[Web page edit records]
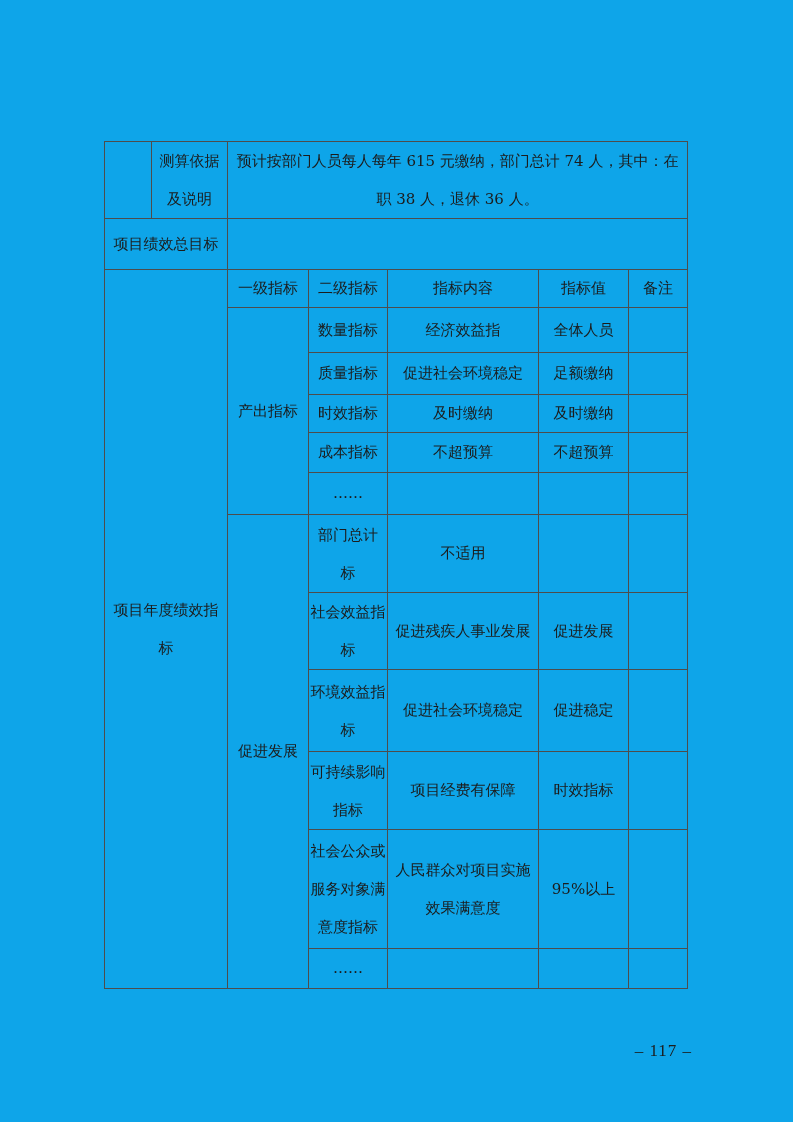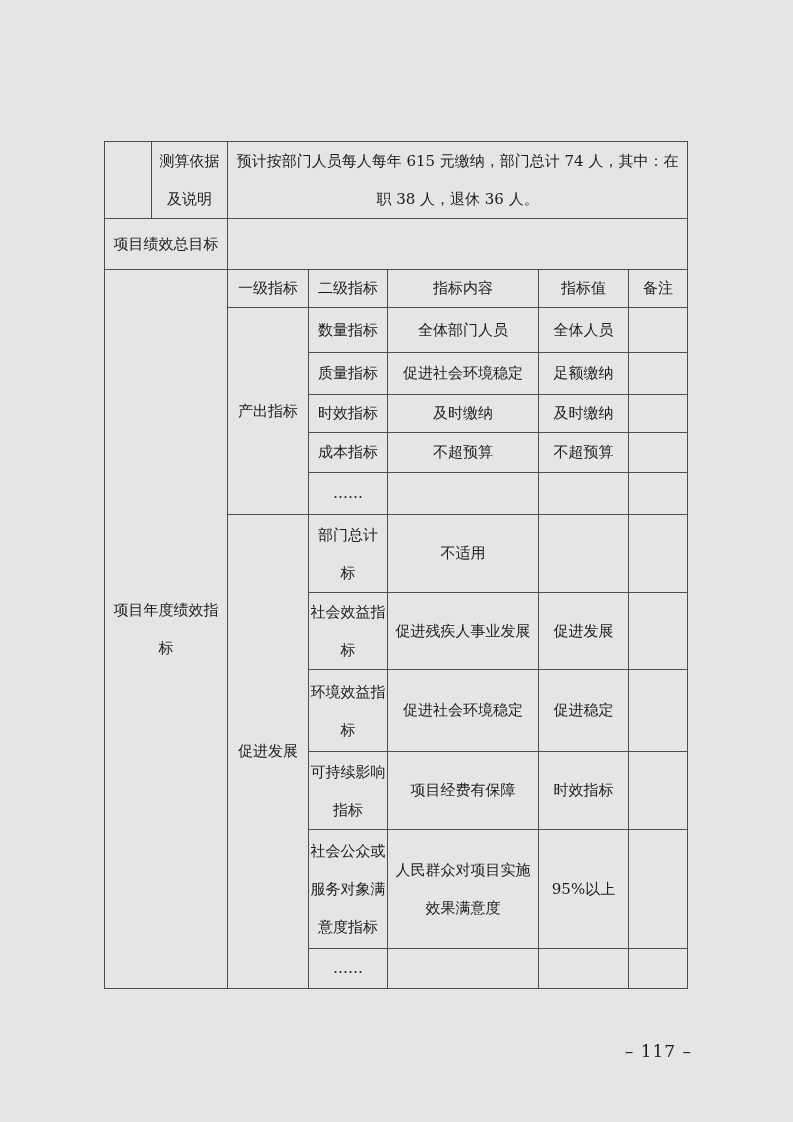--- a/index.html
+++ b/index.html
@@ -6,7 +6,7 @@
   .page{
     position:relative;
     width:793px;height:1122px;
-    background:#e5e5e5;
+    background:#0ea5e9;
     font-family:"DejaVu Serif","Liberation Serif",serif;
     color:#1c1c1c;
     overflow:hidden;

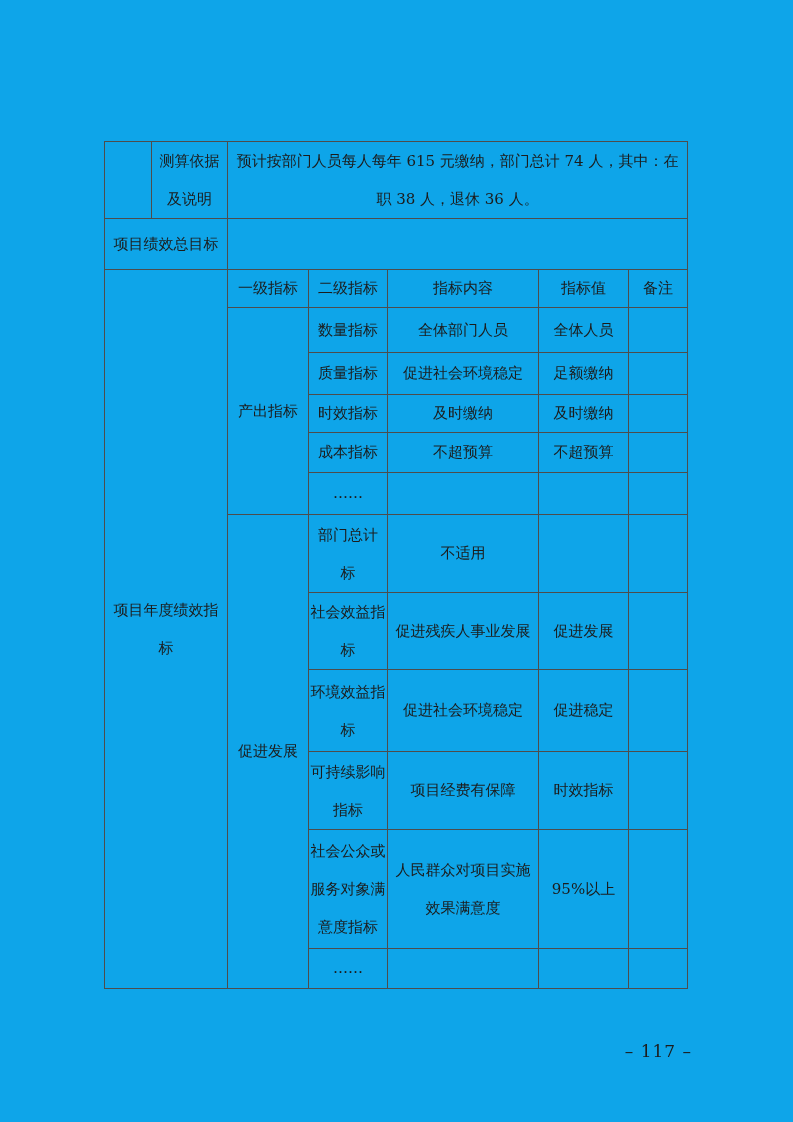--- a/index.html
+++ b/index.html
@@ -85,7 +85,7 @@
     <tr style="height:45px">
       <td rowspan="5">产出指标</td>
       <td>数量指标</td>
-      <td>全体部门人员</td>
+      <td>经济效益指</td>
       <td>全体人员</td>
       <td></td>
     </tr>

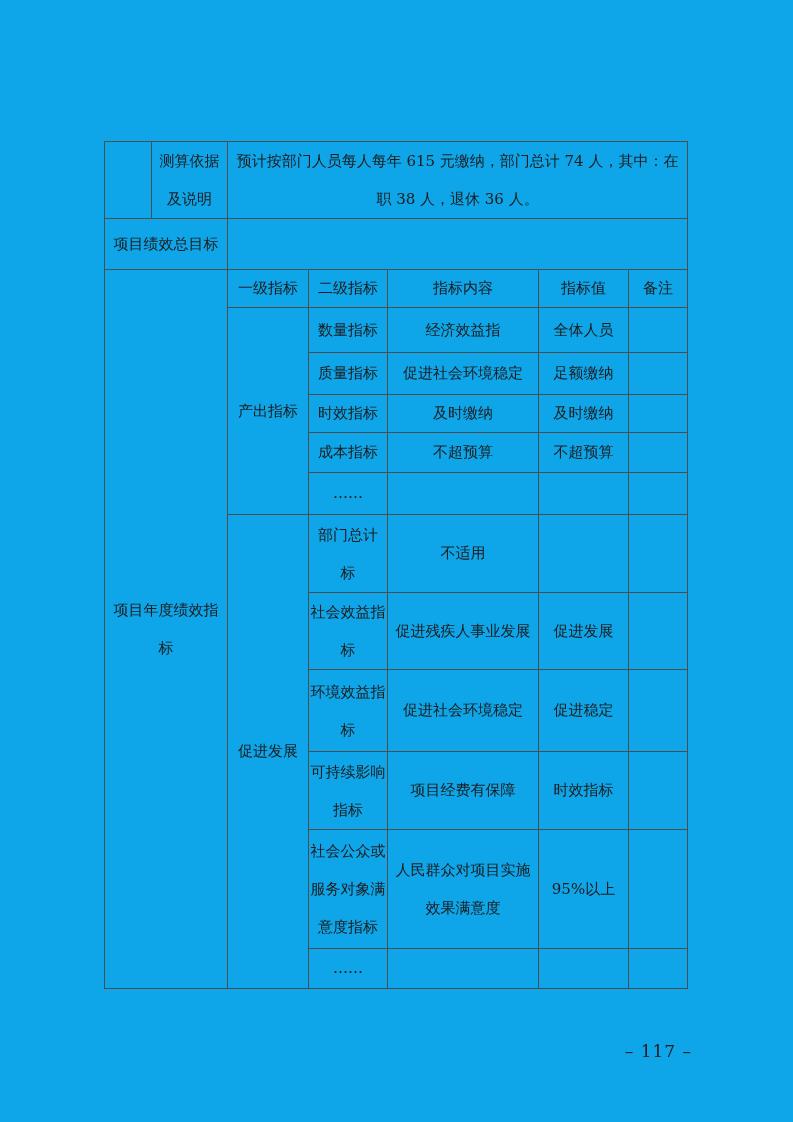--- a/index.html
+++ b/index.html
@@ -34,6 +34,7 @@
     letter-spacing:1px;
     color:#1c1c1c;
     white-space:nowrap;
+    font-family:Liberation Serif, serif;
   }
 </style>
 </head>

Description of the task: Each entry needs to be retyped exactly; the pictures stay out.

Solved exercise:
--- a/index.html
+++ b/index.html
@@ -6,7 +6,7 @@
   .page{
     position:relative;
     width:793px;height:1122px;
-    background:#e5e5e5;
+    background:#0ea5e9;
     font-family:"DejaVu Serif","Liberation Serif",serif;
     color:#1c1c1c;
     overflow:hidden;

--- a/index.html
+++ b/index.html
@@ -85,7 +85,7 @@
     <tr style="height:45px">
       <td rowspan="5">产出指标</td>
       <td>数量指标</td>
-      <td>全体部门人员</td>
+      <td>经济效益指</td>
       <td>全体人员</td>
       <td></td>
     </tr>

--- a/index.html
+++ b/index.html
@@ -34,6 +34,7 @@
     letter-spacing:1px;
     color:#1c1c1c;
     white-space:nowrap;
+    font-family:Liberation Serif, serif;
   }
 </style>
 </head>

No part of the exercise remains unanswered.